Toponyms in all languages seem to be relatively slow to change. In modern Bahrain, there is a large number of village names which are patently of non-Arabic origin. Many are Persian, e.g. dēh ‘village’, dirāz ‘long, straight’, jirdāb (< gurd-āb) ‘whirlpool’, several having -bād, -kān and -stān endings (the most interesting of which, dumistān, may be a corruption of the pre-Islamic Persian dimestān ‘winter’12). A few, of uncertain etymology (e.g. samāhīj), occur in mediaeval Arabic gazeteers such as the Muʿjam al-Buldān of Yaqūt, and a few are even mentioned in ancient Greek sources (e.g. modern ʿarād, which appears in Greek as Arados). There are two at least which may he of Aramaic/Syriac origin: dēr (Syriac/Aramaic ‘monastery’) now a Baḥārna village on the island of Muharraq, and close to the village of the previously mentioned samāhīj (known in the Nestorian sources, and before that in the Babylonian Talmud, as mašmāhīj, a bishopric in the ecclesiastical province of Beth Qaṭraye); and māhūz (Aram/Syr/Mand) ‘town or small walled city’, now a suburb of Manama, but at the beginning of the last century still a free-standing Baḥārna village. The Aram/Syr place-name dēr, common in the Levant, is noteworthy since it suggests some kind of permanent Christian settlement,13 and, as already noted, the archaeological remains of a number of Nestorian churches have been discovered down the Gulf coast, from Failaka in the north to Sir Bani Yas off the coast of Abu Dhabi; māhūz is familiar as the Syriac name of one of the five ‘royal towns’ of southern Iraq which became known as al-Madāʾin after the Islamic conquest. Again, the evidence here is no more than suggestive: Aramaic māhūz was itself a loan-word from Akkadian māxāzu ‘town, settlement’, and it could be that the Bahraini toponym predates any putative Aramaic-speaking population, since Bahrain was under Babylonian rule for centuries. The presence of Aramaic toponyms in north eastern Arabia led Sachau to suggest in 1915 that the Aramaic-speakers described in Ptolemy’s 2nd century A.D. Geography as inhabiting Mesene (= the southern Iraqi marshes, still known today as mīsān) had come to the region as traders and sailors, and founded settlements there as well.14 Perhaps dēr and māhūz may be further evidence for such a presence.

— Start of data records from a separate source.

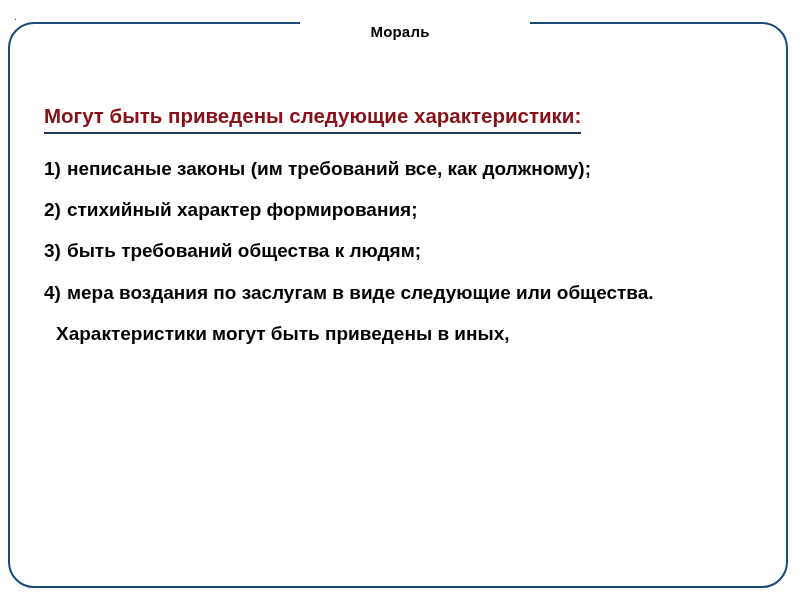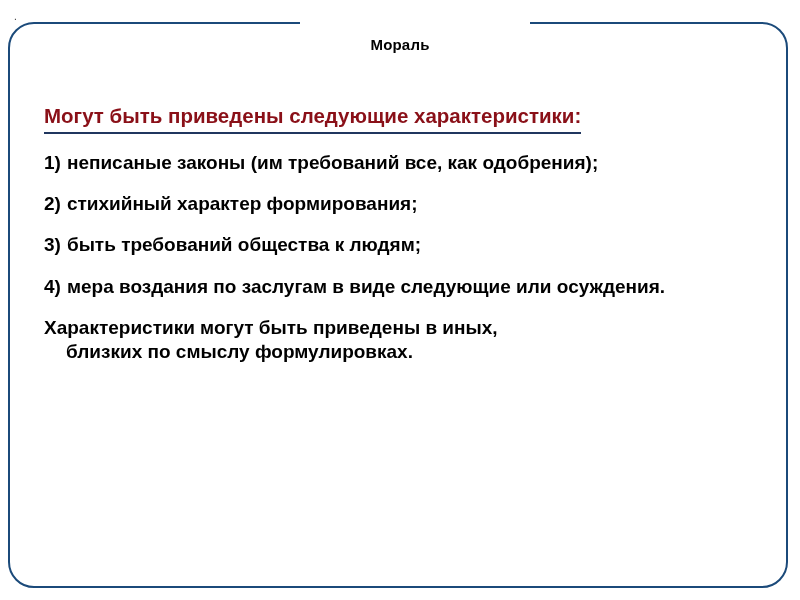"Мораль" .slide-title { top: 36px -> 23px }
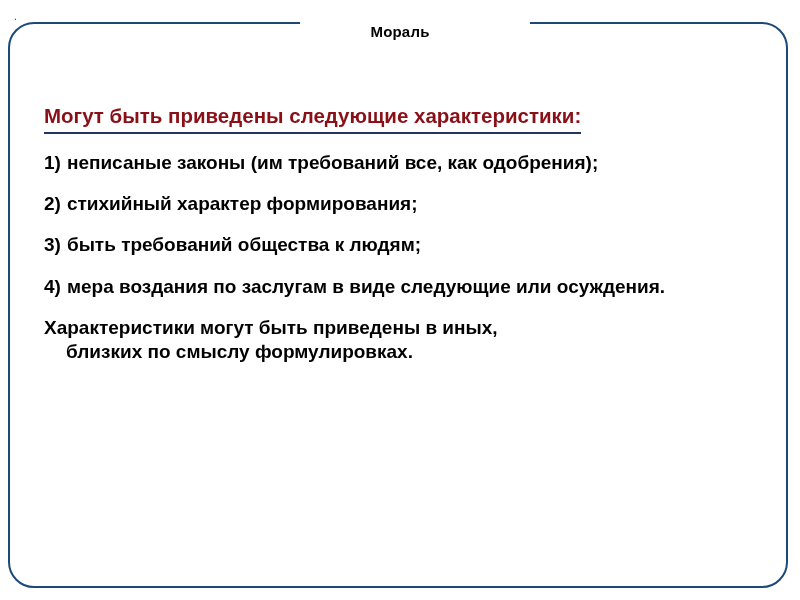"Могут быть приведены следующие" .heading { margin-bottom: 17px -> 23px }
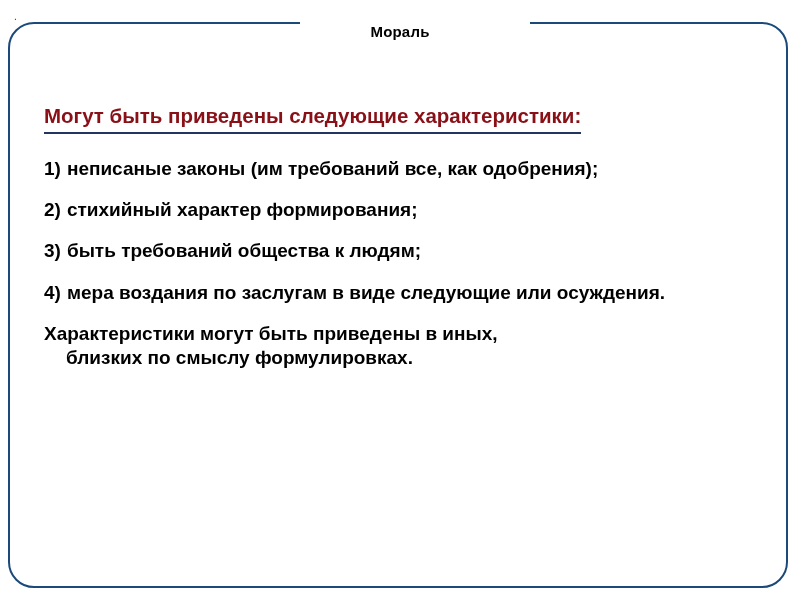"одобрения);" span { text: одобрения -> должному }
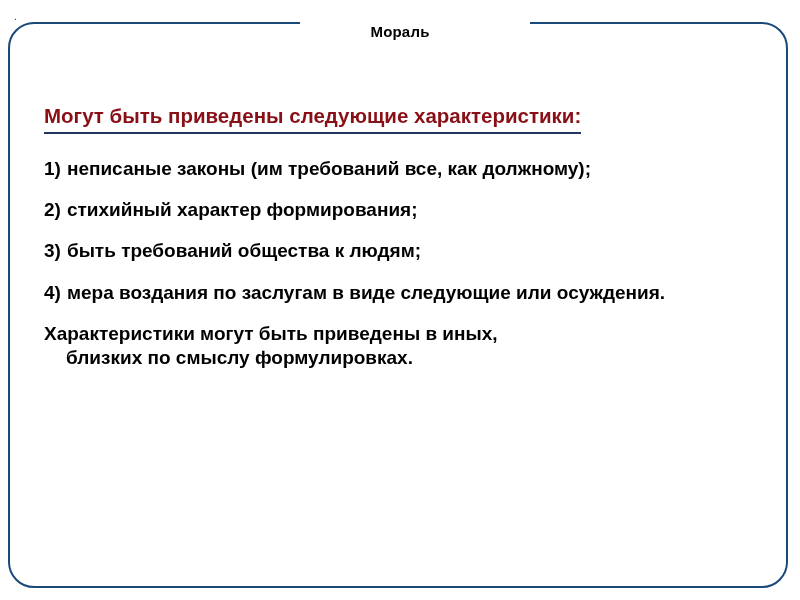"осуждения." span { text: осуждения -> общества }
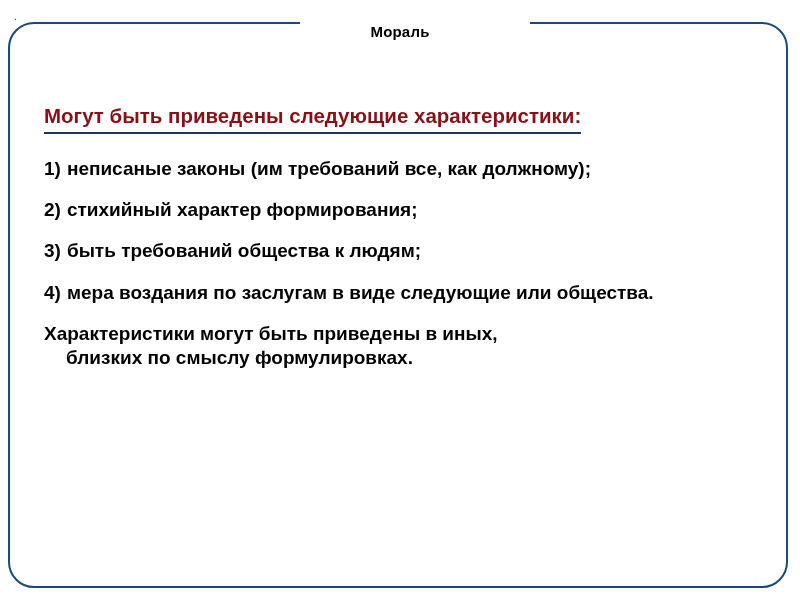"Характеристики могут быть приведены в" .closing { margin-left: none -> 12px }
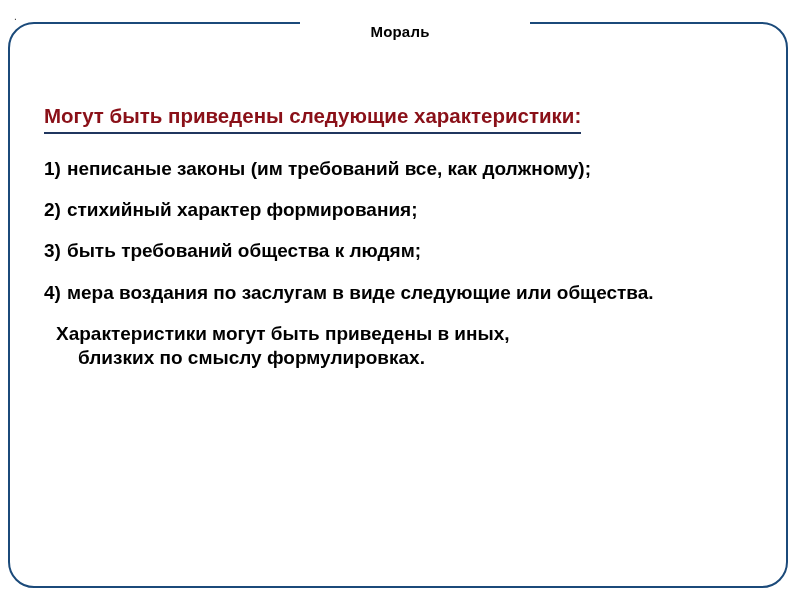"близких по смыслу формулировках." span.l2 { html: <span>близких по смыслу формулировках.</span> -> none }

12 This word also occurs in Kumzari, the Persian-based patois of the Shihuh of Kumzar, Musandam peninsula, Oman, described in outline in Thomas, B. ‘The Kumzari dialect of the Shihuh tribe, Arabia, and a vocabulary’, JRAS, October 193o, pp. 785–854 (see esp. pp. 853–4).
13 According to J.G. Lorimer (Gazeteer of the Persian Gulf, Oman and Central Arabia (19o8) Vol IIA p. 361), the village was known as Dēr ar-Rāhib ‘the monk’s monastery’ until the early 20th century, and there still existed at that time ‘ruins … of what the Arabs suppose to have been Christian settlement’.
14 Potts [D.T.], op.cit [The Arabian Gulf in Antiquity, Oxford University Press] 1990, [Vol. II,] p. 219.